For decades, advocates of Albany State and Georgia’s other public HBCUs have made the claim that the state would harm itself by failing to expand education and training for black residents through its black colleges. And while those claims were always legitimate, we now see that a single virus and the socioeconomic destruction it will leave in its wake deeply underscores how policy-based segregation will set back rural communities and states throughout the south beyond the parameters of race.

State governments and systems nationwide were for generations all too comfortable with ignoring black and poor people, but the great equalizer of a faceless virus has exposed more than inadequate healthcare infrastructure; it exposes how the negligence may destroy state and regional economies at large.

Alabama, Arkansas, Florida, Louisiana, Mississippi, Oklahoma, South Carolina, Tennessee; regions in these HBCU stronghold states will have virtually no relief for rural counties, cities, and towns within their borders. HBCUs, which could have been significant recruiters and trainers for the healthcare personnel and emergency management professionals now needed to literally save not just lives, but municipalities, have been generationally underfunded and maligned by partisan efforts.

And now when HBCUs are needed most, many of them which should’ve been in a position to respond and support with human and capital resources aren’t stable enough to offer support in a time of crisis. Even with a financial infusion from the federal government, many of the smaller public and private HBCUs in underpopulated areas of the south cannot spare the cost or liability of being on-site resources for medical intervention or outreach in the midst of the pandemic.

And when this pandemic is over, how do HBCU staff, faculty, and students return to cities where commerce may be wiped out, where healthcare will remain stressed for an indefinite period of time, and to campuses that will never go back to business as usual? This isn’t like a one-off natural disaster where municipalities, states and the federal government can share the burden of rebuilding after a 100-year hurricane or tornado; this is a bill the entire nation will take years to pay off and at the expense of areas that are inconsequential in comparison to metropolitan centers.
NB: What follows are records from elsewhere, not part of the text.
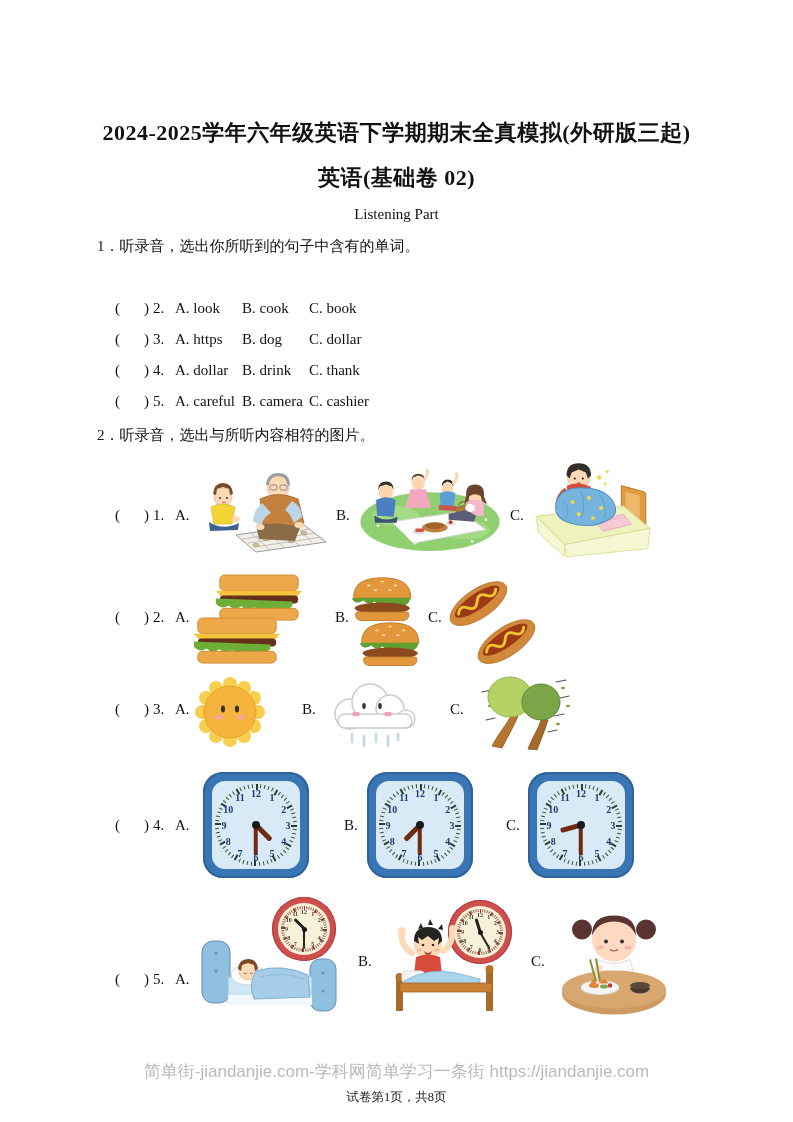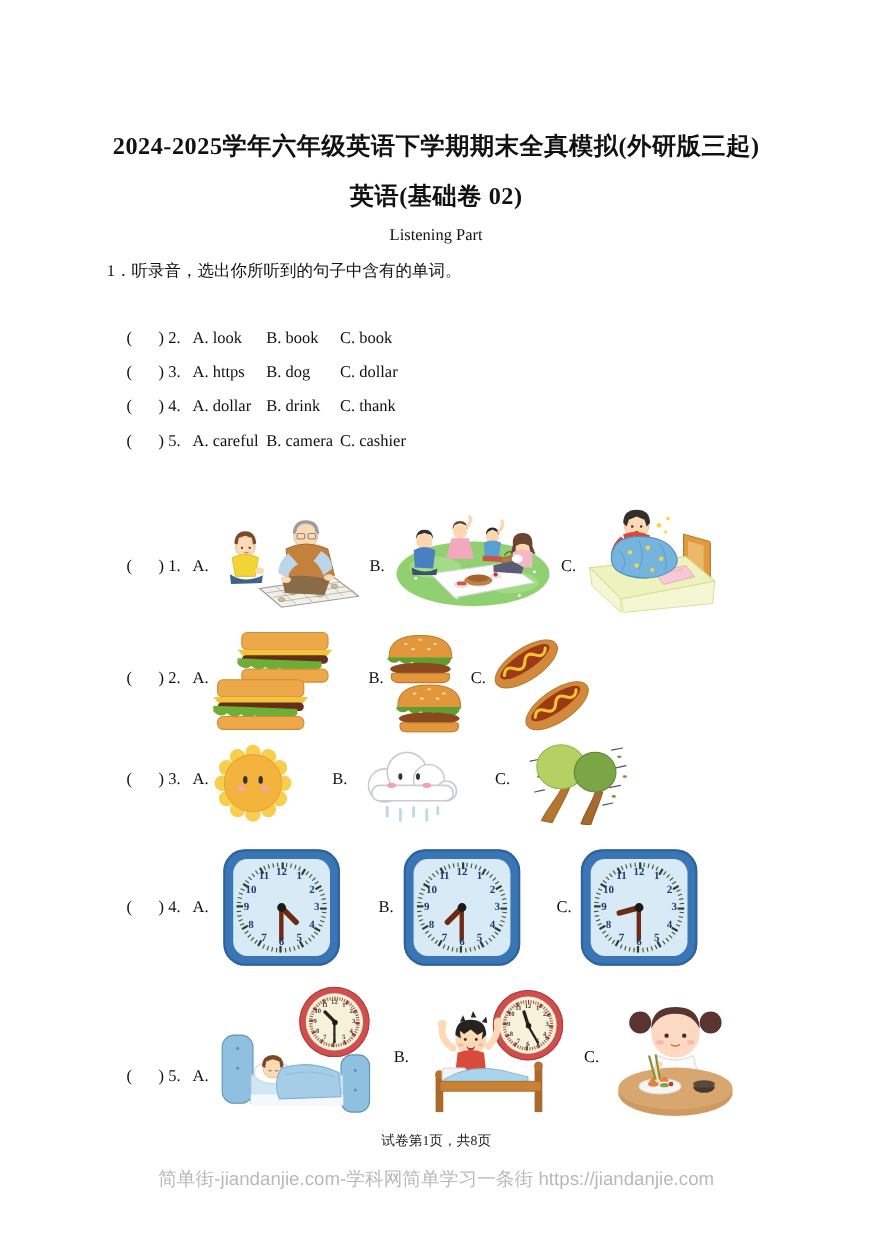--- a/index.html
+++ b/index.html
@@ -82,32 +82,33 @@
 
 <div class="page">
 
   <div class="title" style="top:118px">2024-2025学年六年级英语下学期期末全真模拟(外研版三起)</div>
   <div class="title" style="top:163px">英语(基础卷 02)</div>
   <div class="section" style="top:206px">Listening Part</div>
 
   <div class="prompt" style="top:237px">1．听录音，选出你所听到的句子中含有的单词。</div>
 
   <div class="optline" style="top:300px">
-    <span class="pa"><span>(</span><span class="pgap"></span><span>)</span></span><span class="qn">2.</span><span class="opt">A. look</span><span class="opt">B. book</span><span class="opt">C. book</span>
+    <span class="pa"><span>(</span><span class="pgap"></span><span>)</span></span><span class="qn">2.</span><span class="opt">A. look</span><span class="opt">B. cook</span><span class="opt">C. book</span>
   </div>
   <div class="optline" style="top:331px">
     <span class="pa"><span>(</span><span class="pgap"></span><span>)</span></span><span class="qn">3.</span><span class="opt">A. https</span><span class="opt">B. dog</span><span class="opt">C. dollar</span>
   </div>
   <div class="optline" style="top:362px">
     <span class="pa"><span>(</span><span class="pgap"></span><span>)</span></span><span class="qn">4.</span><span class="opt">A. dollar</span><span class="opt">B. drink</span><span class="opt">C. thank</span>
   </div>
   <div class="optline" style="top:393px">
     <span class="pa"><span>(</span><span class="pgap"></span><span>)</span></span><span class="qn">5.</span><span class="opt">A. careful</span><span class="opt">B. camera</span><span class="opt">C. cashier</span>
   </div>
 
+  <div class="prompt" style="top:426px">2．听录音，选出与所听内容相符的图片。</div>
 
   <div class="prow" style="top:455px;height:108px">
     <span class="rlabel" style="top:52px">
       <span class="pa"><span>(</span><span class="pgap"></span><span>)</span></span><span class="qn">1.</span><span class="ol">A.</span>
     </span>
     <div class="pic" style="left:196px;top:0;width:140px;height:100px">
       <svg viewBox="0 0 140 100">
         <polygon points="40,80 108,70 130,87 60,97" fill="#f0efe9" stroke="#9a9a9a"></polygon>
         <g stroke="#b8b4a4" stroke-width="0.8" fill="none">
           <polyline points="46,84 114,74"></polyline>
@@ -798,15 +799,15 @@
         <path d="M70,86 a10,6 0 0 0 20,0 z" fill="#463a30"></path>
         <ellipse cx="80" cy="84" rx="10" ry="3.5" fill="#5a4a3c"></ellipse>
         <path d="M40,66 q-6,8 -2,14" stroke="#fcd9c0" stroke-width="5" fill="none" stroke-linecap="round"></path>
         <line x1="36" y1="80" x2="30" y2="58" stroke="#8a8f3a" stroke-width="2"></line>
         <line x1="40" y1="80" x2="36" y2="57" stroke="#8a8f3a" stroke-width="2"></line>
       </svg>
     </div>
   </div>
 
   <div class="wm" style="top:1060px">简单街-jiandanjie.com-学科网简单学习一条街 https://jiandanjie.com</div>
-  <div class="pgno" style="top:1029px">试卷第1页，共8页</div>
+  <div class="pgno" style="top:1089px">试卷第1页，共8页</div>
 
 </div>
 
 </body></html>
The worst is ahead for many of America’s forgotten cities and towns; places where a lot of us grew up, where many of us still have family, and where many HBCUs carry the biggest load in their prospects for survival. The words of the day now are “look ahead,” but if you take the time to look back and to see what could’ve been with more support for black colleges in these areas, you’ll find that a look into the future presents a picture that we could’ve easily predicted, but one that may be also more harrowing than even the global pandemic we never saw coming.